Background & Motivation

Background: In the AIGC era, image forgery detection and localization (IFDL) faces highly realistic synthetic images and hybrid forgeries (AI-generated content combined with traditional editing and post-processing), rendering conventional artifact-based methods increasingly ineffective. Recent approaches such as SIDA and FakeShield integrate VLMs (CLIP+LLM+SAM) into end-to-end pipelines to improve interpretability.

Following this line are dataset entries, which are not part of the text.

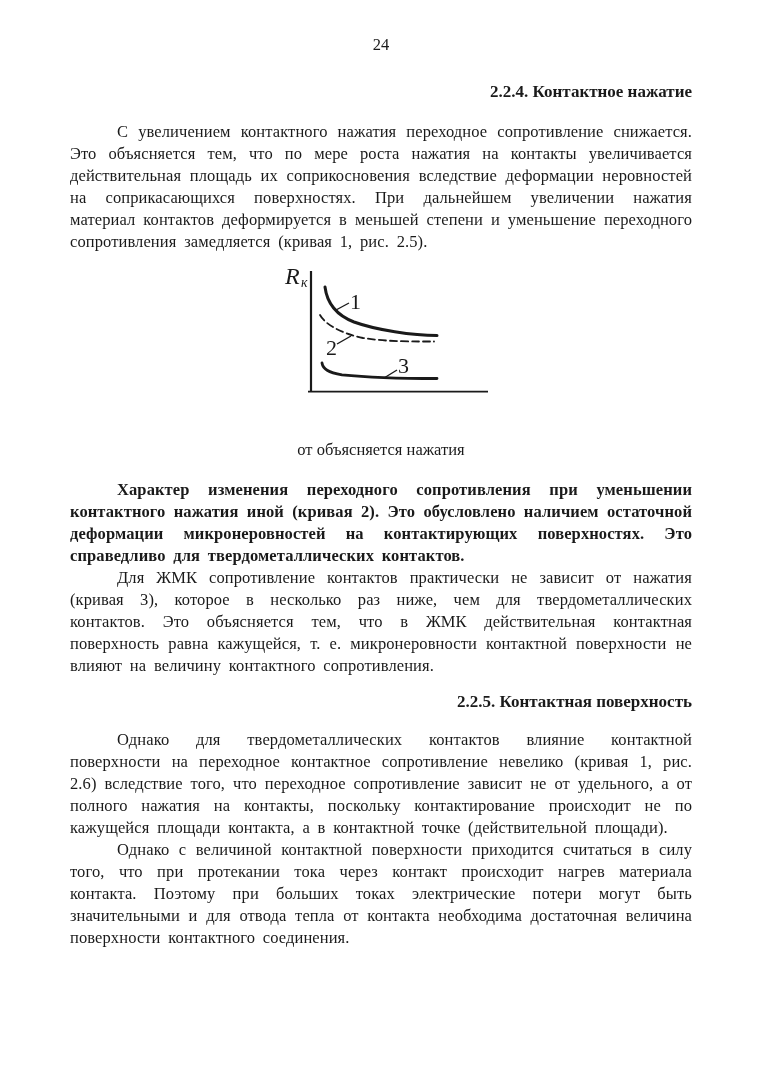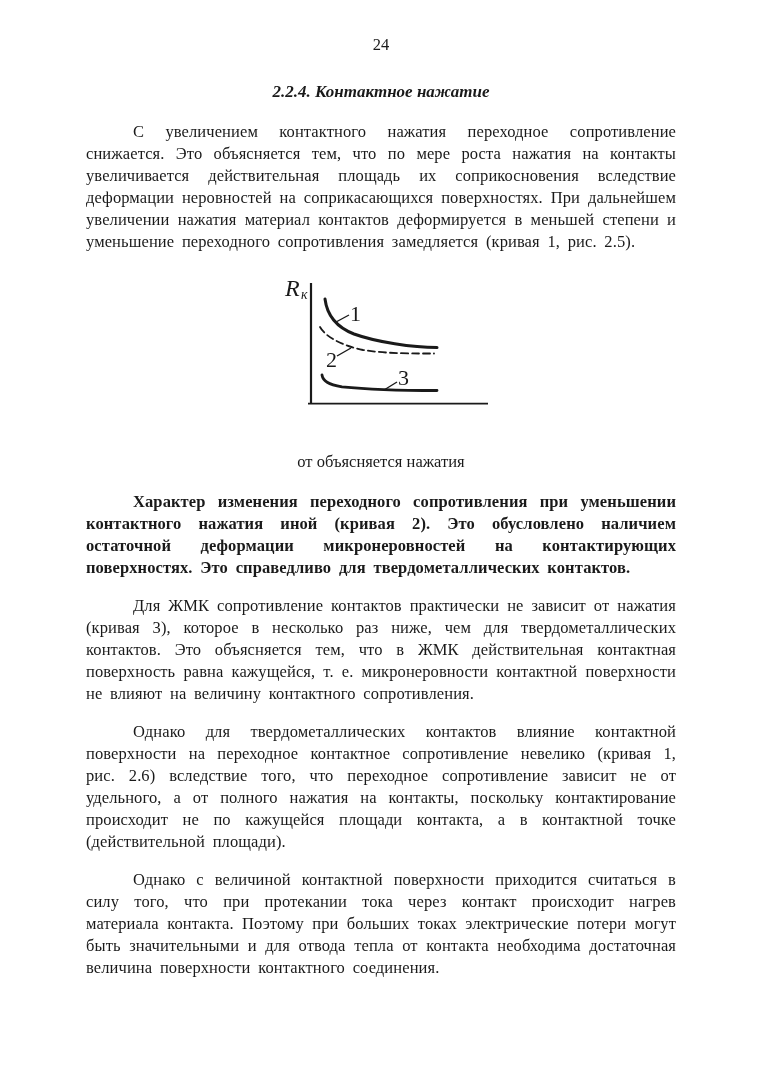--- a/index.html
+++ b/index.html
@@ -20,30 +20,29 @@
     padding: 34px 71px 0 70px;
     overflow: hidden;
   }
   .page-number {
     text-align: center;
     margin: 0 0 25px 0;
   }
   .section-heading {
     font-weight: bold;
     font-size: 17px;
-    text-align: center;
+    text-align: right;
     margin: 0 0 18px 0;
-    font-style: italic;
   }
   .section-heading.second {
     margin-top: 14px;
     margin-bottom: 16px;
   }
   .para {
-    margin: 16px;
+    margin: 0;
     text-align: justify;
     text-indent: 47px;
     word-spacing: 3.5px;
     letter-spacing: 0.1px;
   }
   .figure-block {
     margin: 4px 0 0 208px;
     width: 213px;
     height: 140px;
   }
@@ -125,19 +124,20 @@
   </div>
 
   <div class="figure-caption">
     <div>от объясняется нажатия</div>
   </div>
 
   <p class="para" style="margin-top: 18px; font-weight: bold;">Характер изменения переходного сопротивления при уменьшении контактного нажатия иной (кривая 2). Это обусловлено наличием остаточной деформации микронеровностей на контактирующих поверхностях. Это справедливо для твердометаллических контактов.</p>
 
   <p class="para">Для ЖМК сопротивление контактов практически не зависит от нажатия (кривая 3), которое в несколько раз ниже, чем для твердометаллических контактов. Это объясняется тем, что в ЖМК действительная контактная поверхность равна кажущейся, т. е. микронеровности контактной поверхности не влияют на величину контактного сопротивления.</p>
 
+  <div class="section-heading second">2.2.5. Контактная поверхность</div>
 
 
   <p class="para">Однако для твердометаллических контактов влияние контактной поверхности на переходное контактное сопротивление невелико (кривая 1, рис. 2.6) вследствие того, что переходное сопротивление зависит не от удельного, а от полного нажатия на контакты, поскольку контактирование происходит не по кажущейся площади контакта, а в контактной точке (действительной площади).</p>
 
   <p class="para">Однако с величиной контактной поверхности приходится считаться в силу того, что при протекании тока через контакт происходит нагрев материала контакта. Поэтому при больших токах электрические потери могут быть значительными и для отвода тепла от контакта необходима достаточная величина поверхности контактного соединения.</p>
 
 </div>
 
 </body></html>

Limitations of Prior Work: (1) The CLIP visual encoder in VLMs is pre-trained on large-scale natural images with an objective of semantic alignment rather than authenticity discrimination. (2) As long as a forged image is "semantically coherent," CLIP features remain nearly unchanged — cosine similarity stays at 96.3% after object replacement and 98.5% after object insertion. (3) End-to-end training propagates CLIP's semantic bias directly into the detection and localization modules, yielding performance inferior to dedicated models.

Key Challenge: A fundamental conflict exists between VLMs' pursuit of "semantic plausibility" and IFDL's requirement to "perceive inauthenticity."

Goal: To answer two questions — does VLM prior knowledge genuinely benefit IFDL (no), and can detection/localization results in turn help VLMs generate better explanations (yes)?

Key Insight: Fully decouple detection/localization from language explanation, using dedicated ViT+SAM for the former and feeding the localization mask back to the VLM as explicit forgery concept encoding.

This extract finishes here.